Могильщик. Максим Горький
Когда я подарил кладбищенскому сторожу Бодрягину давно желанную им гармонику, он — одноглазый, лохматый — крепко прижал правую свою руку к сердцу и, сияя радостью, закрыв свой одинокий, милый, а порою жуткий, глаз, сказал:
— Эх-х…
Задохнулся от возбуждения, потряс плешивой головою и одним дыханием произнес:
— Умрете вы, Лексей Максимыч, ну, уж я за вами поухаживаю!
Он брал с собою гармонику даже тогда, когда рыл могилы, и, уставая работать, поигрывал любовно и тихонько польку. Он иногда называл ее с французским «прононсом» — «Трен-блан», а иногда «Дрянь-брань». Это была единственная пьеса, которую он умел играть.
Случилось, что он заиграл в то время, когда неподалеку от него священник служил панихиду. Кончив служить, он подозвал Бодрягина и стал ругать его:
— Усопших оскорбляешь, скот! Бодрягин жаловался мне:
— Конечно, это я нехорошо сделал, а все-таки: как он может знать — что покойнику обидно?
Он был уверен, что ада — нет; души хороших людей отлетают после смерти тела в «пречистый» рай, а души грешников, оставаясь в теле, живут в могилах до поры, пока тело не сгниет.
— После того земля выдыхает душу на ветер и ветром разносит ее в бесчувственную пыль.
Когда зарыли в могилу труп любимой мною шестилетней девочки Николаевой и все разошлись с кладбища, — Костя Бодрягин, подравнивая глиняный холмик могилы ударами лопаты, утешал меня:
-Ты, друг, не горюй! Может, на том свете иными словами говорят, лучше нашего-то, веселее. А может, и не говорят ничего, а только на виловончелях играют.

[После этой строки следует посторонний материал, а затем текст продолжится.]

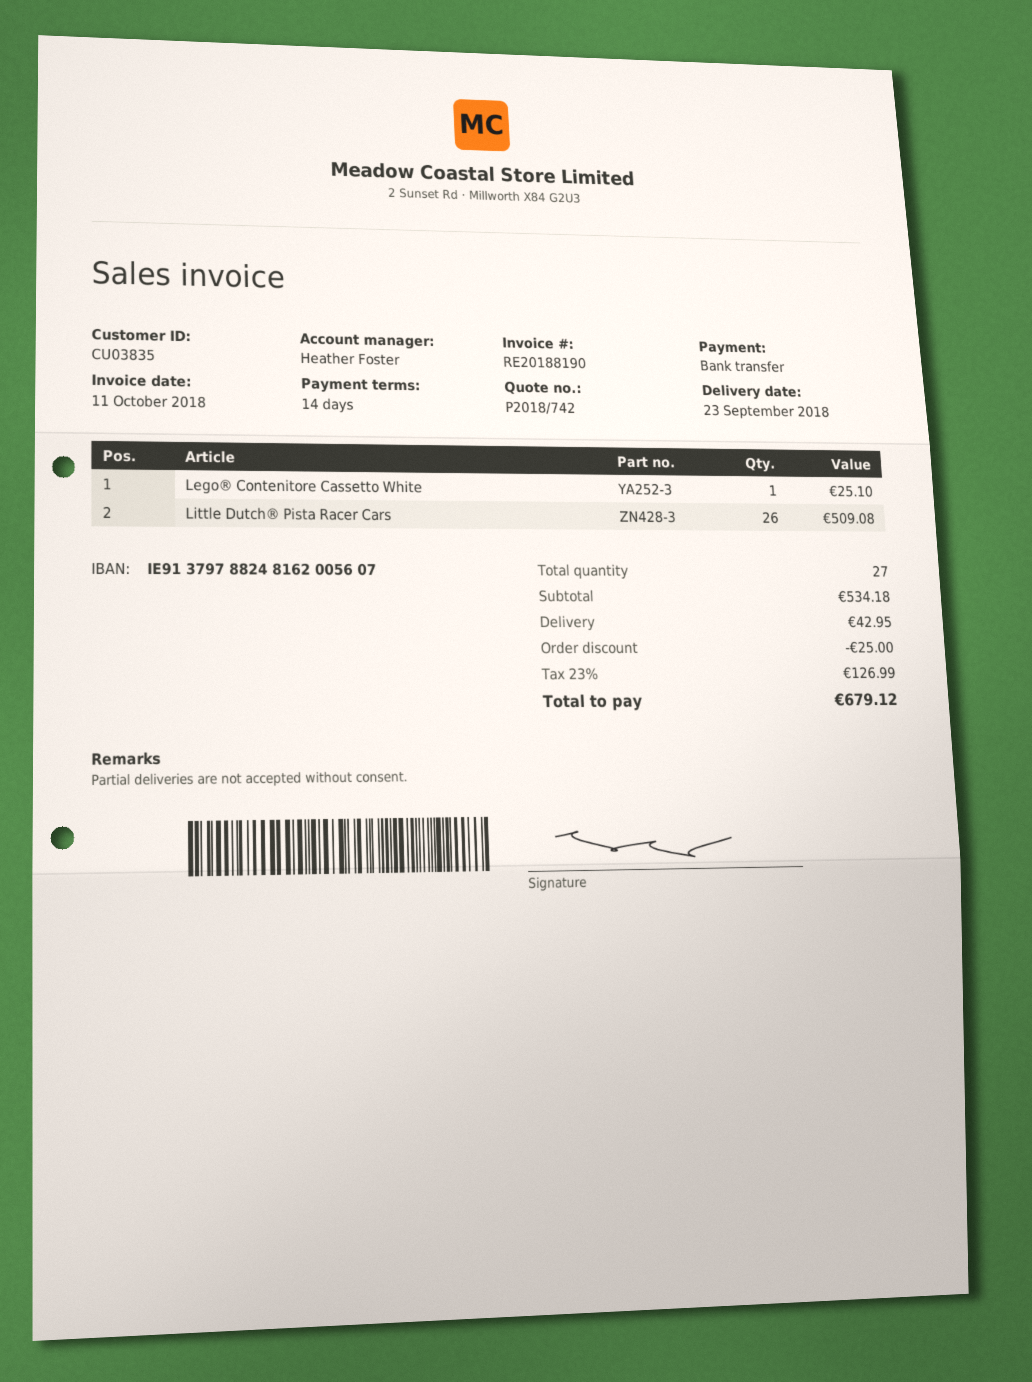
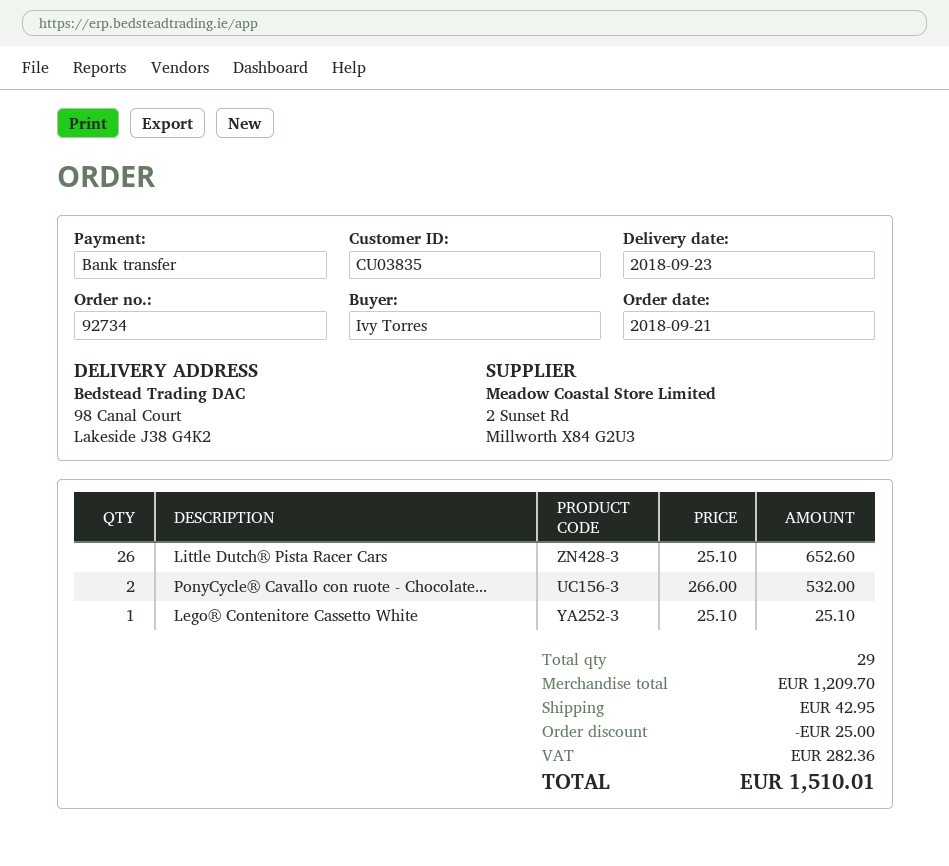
Little Dutch® Pista Racer Cars: 26 for 509.08 -> 26 for 652.60
PonyCycle® Cavallo con ruote - Chocolate...: none -> 2 for 532.00
total quantity: 27 -> 29
subtotal: 534.18 -> 1209.70
tax: 126.99 -> 282.36
total: 679.12 -> 1510.01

Музыку он любил до смешного и опасного самозабвения: услышит вдали звуки военного оркестра, шарманку или рояль и тотчас весь насторожится, вытянув шею в направлении звука, заложив руки за спину, замрет, широко открыв свой темный глаз, как будто слушая глазом. Иногда это случалось с ним на улице, дважды его сшибали лошади и многократно били кнутами извозчики, когда он, очарованный, стоял, не слыша криков’ предостережения, не видя опасности. Он объяснял:
— Услышу музыку и — словно на дно речное мырну! Он «путался» с кладбищенской нищей Сорокиной, пьяной бабой, старше его лет на пятнадцать, — ему было уже за сорок.
— Зачем она тебе? — спросил я.
— А — кто ее утешит? Некому, опричь меня. Я же люблю утешать самых безутешных. Своего горя у меня нет, вот я чужое и одолеваю.
Мы говорили, стоя под березой, в потоках неожиданно хлынувшего июньского ливня.
Костя с наслаждением ежился под ударами дождя о его череп, голый, угловатый, и бормотал:
— Мне приятно, когда мое слово слезу сушит… У него был, видимо, рак желудка, он выдыхал гнилой запах трупа, не мог есть, страдая рвотой, но работал бодро, ходил по кладбищу весело и умер за картами, играя с другим сторожем в дурачки.